Data extract →
----------------------------------------

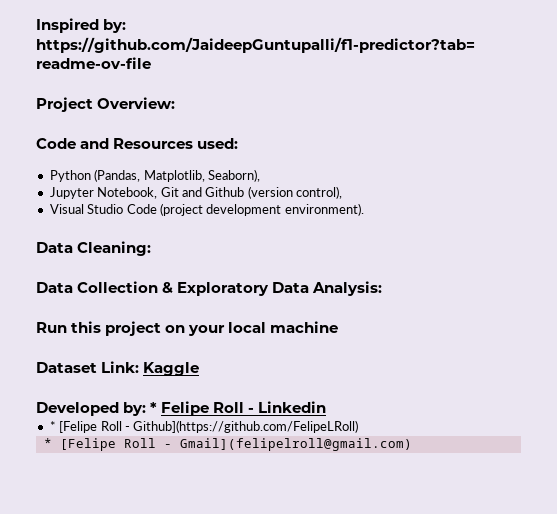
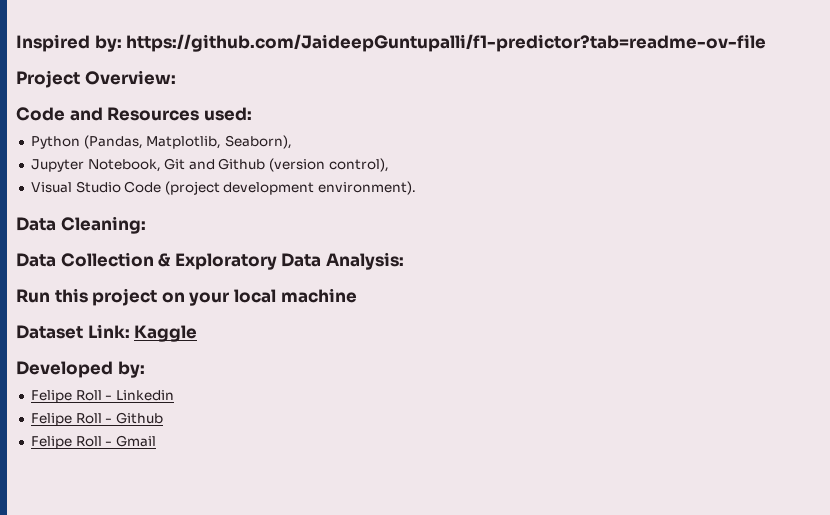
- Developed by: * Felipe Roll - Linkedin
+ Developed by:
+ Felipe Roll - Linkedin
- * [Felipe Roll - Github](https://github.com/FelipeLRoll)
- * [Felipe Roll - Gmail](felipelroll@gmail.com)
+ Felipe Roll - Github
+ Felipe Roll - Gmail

----------------------------------------

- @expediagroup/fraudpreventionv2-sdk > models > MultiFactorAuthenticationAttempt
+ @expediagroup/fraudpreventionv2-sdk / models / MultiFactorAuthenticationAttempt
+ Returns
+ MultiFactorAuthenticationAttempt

----------------------------------------

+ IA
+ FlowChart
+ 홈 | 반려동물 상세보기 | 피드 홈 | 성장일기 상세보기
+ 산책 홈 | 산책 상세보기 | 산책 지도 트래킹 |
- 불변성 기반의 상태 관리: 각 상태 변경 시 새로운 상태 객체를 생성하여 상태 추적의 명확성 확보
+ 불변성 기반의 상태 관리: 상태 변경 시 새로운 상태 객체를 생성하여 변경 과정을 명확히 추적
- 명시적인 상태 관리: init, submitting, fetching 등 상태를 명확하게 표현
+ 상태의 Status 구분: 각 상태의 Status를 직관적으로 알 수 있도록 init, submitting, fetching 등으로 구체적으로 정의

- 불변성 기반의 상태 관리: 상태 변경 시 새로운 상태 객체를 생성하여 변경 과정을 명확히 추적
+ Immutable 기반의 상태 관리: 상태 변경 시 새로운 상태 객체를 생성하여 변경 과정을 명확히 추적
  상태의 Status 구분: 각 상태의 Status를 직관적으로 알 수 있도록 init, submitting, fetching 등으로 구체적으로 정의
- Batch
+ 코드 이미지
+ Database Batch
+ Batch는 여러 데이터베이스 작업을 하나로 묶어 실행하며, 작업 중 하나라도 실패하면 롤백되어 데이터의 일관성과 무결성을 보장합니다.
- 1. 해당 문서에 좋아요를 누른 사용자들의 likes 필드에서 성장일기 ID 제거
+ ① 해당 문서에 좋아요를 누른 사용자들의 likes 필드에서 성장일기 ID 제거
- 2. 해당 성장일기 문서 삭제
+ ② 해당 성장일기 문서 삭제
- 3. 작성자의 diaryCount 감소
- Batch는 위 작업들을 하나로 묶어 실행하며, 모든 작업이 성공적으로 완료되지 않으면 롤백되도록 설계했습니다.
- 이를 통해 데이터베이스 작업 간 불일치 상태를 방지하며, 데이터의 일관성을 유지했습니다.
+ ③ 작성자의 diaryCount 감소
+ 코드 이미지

----------------------------------------

Work request → Find and copy each line in the material above where the string "작성자의" occurs.

Response to the exercise →
- 3. 작성자의 diaryCount 감소
+ ③ 작성자의 diaryCount 감소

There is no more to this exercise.